Modification records
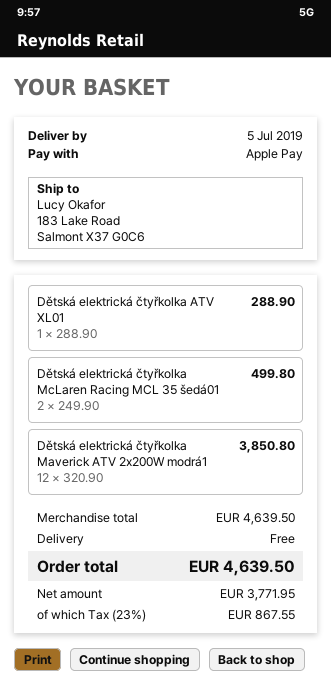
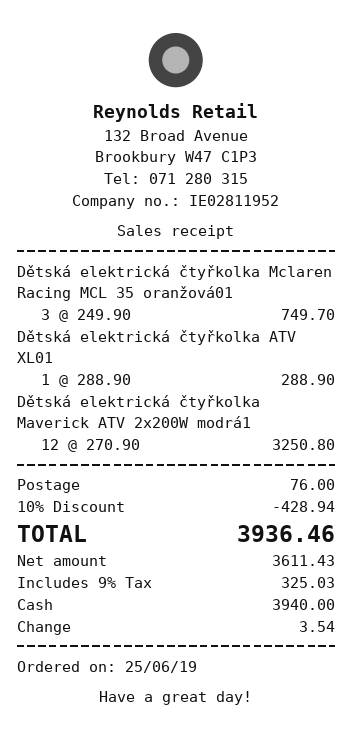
payment method: Apple Pay -> cash
Dětská elektrická čtyřkolka McLaren Racing MCL 35 šedá01: 2 x 249.90 = 499.80 -> none
Dětská elektrická čtyřkolka Maverick ATV 2x200W modrá1: 12 x 320.90 = 3850.80 -> 12 x 270.90 = 3250.80
Dětská elektrická čtyřkolka Mclaren Racing MCL 35 oranžová01: none -> 3 x 249.90 = 749.70
discount: none -> 10% = 428.94
shipping: 0.00 -> 76.00
net: 3771.95 -> 3611.43
tax: 23% = 867.55 -> 9% = 325.03
total: 4639.50 -> 3936.46

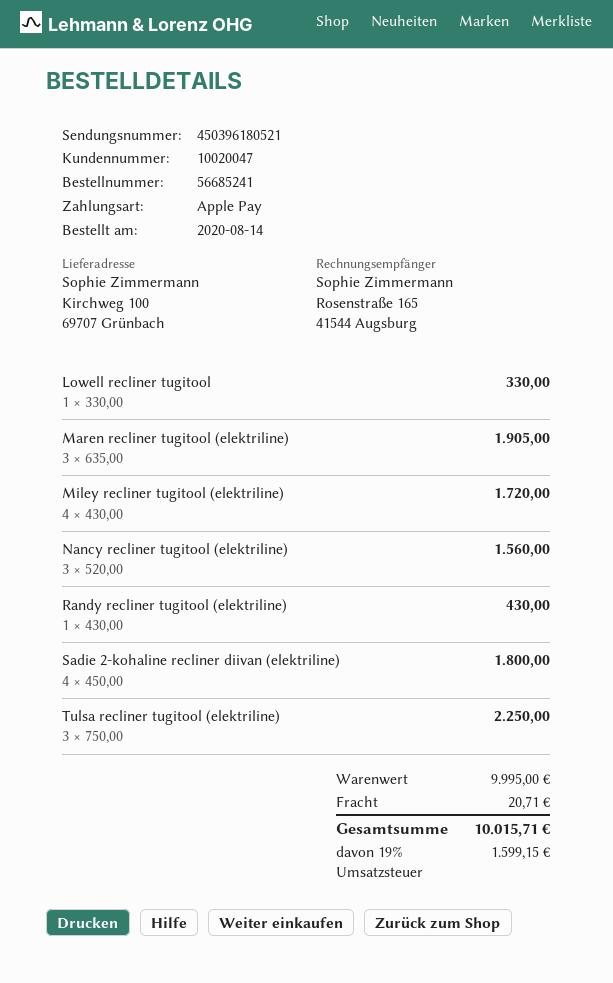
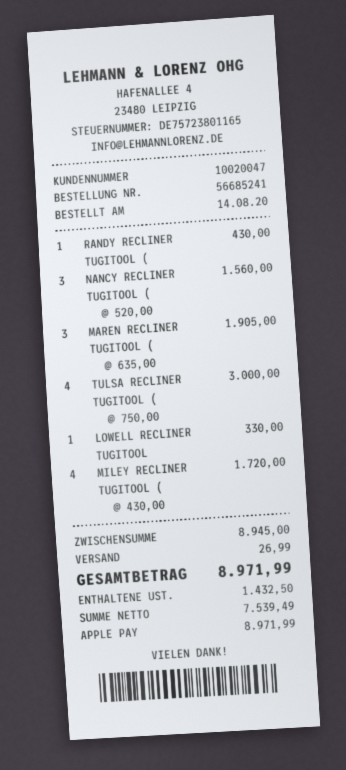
Sadie 2-kohaline recliner diivan (elektriline): 4 x 450.00 = 1800.00 -> none
Tulsa recliner tugitool (elektriline): 3 x 750.00 = 2250.00 -> 4 x 750.00 = 3000.00
subtotal: 9995.00 -> 8945.00
shipping: 20.71 -> 26.99
tax: 1599.15 -> 1432.50
total: 10015.71 -> 8971.99

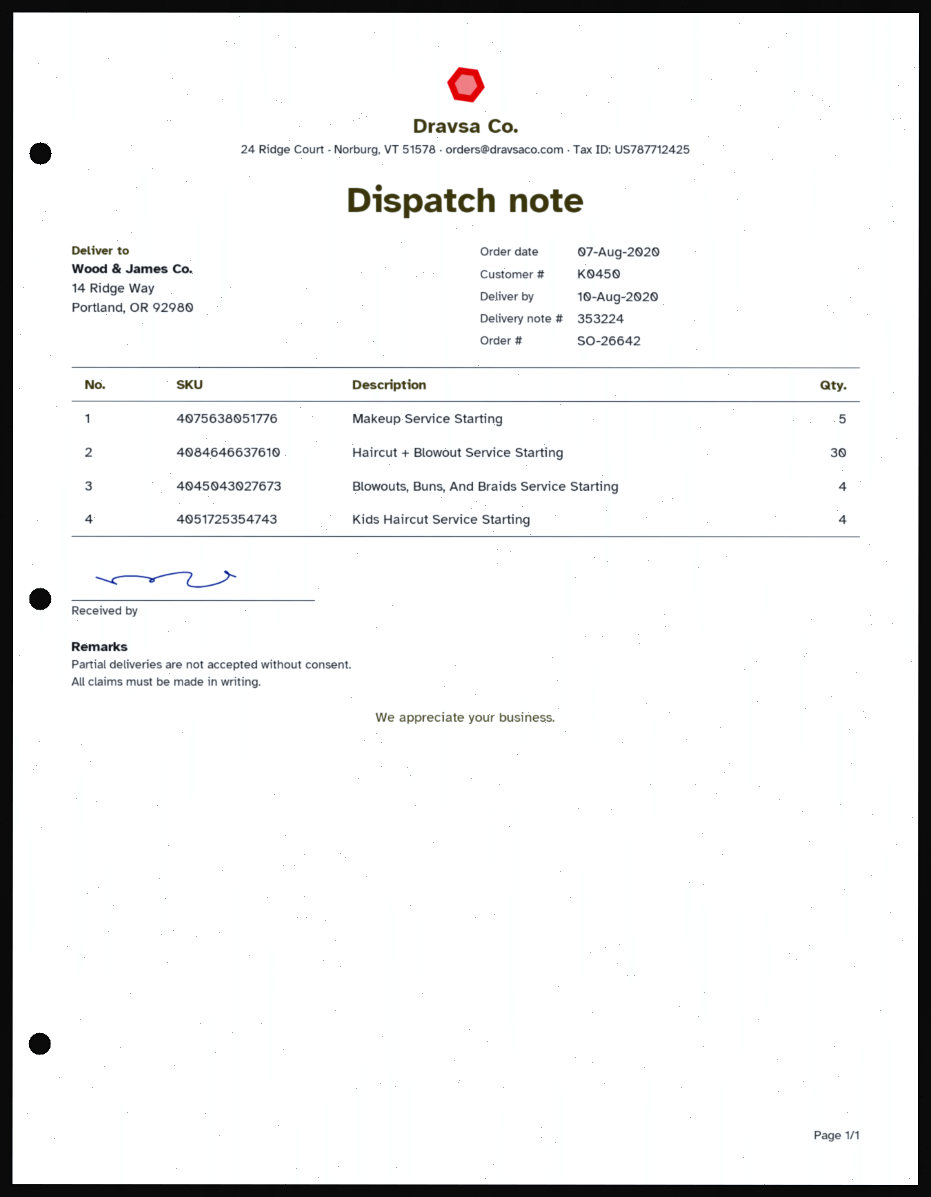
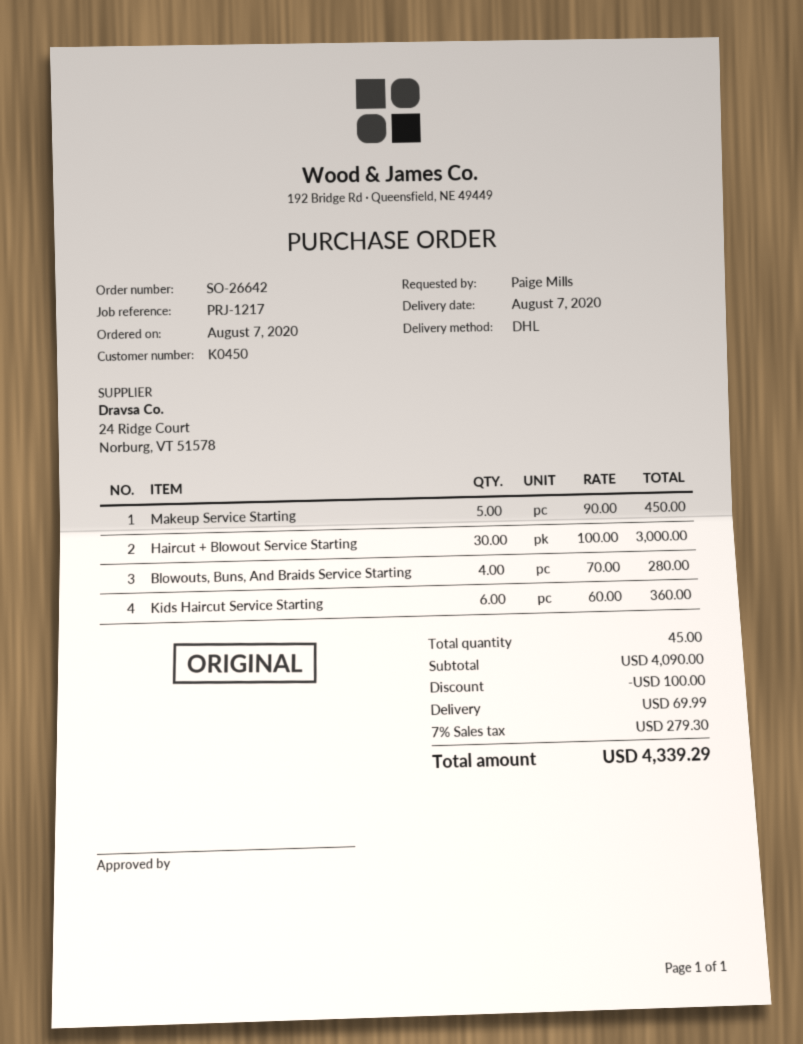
delivery date: 2020-08-10 -> 2020-08-07
Kids Haircut Service Starting: 4 -> 6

> **Work order**:
Look for the word "Racing" in the data, then return every line that contains it.

> **Written answer**:
Dětská elektrická čtyřkolka McLaren Racing MCL 35 šedá01: 2 x 249.90 = 499.80 -> none
Dětská elektrická čtyřkolka Mclaren Racing MCL 35 oranžová01: none -> 3 x 249.90 = 749.70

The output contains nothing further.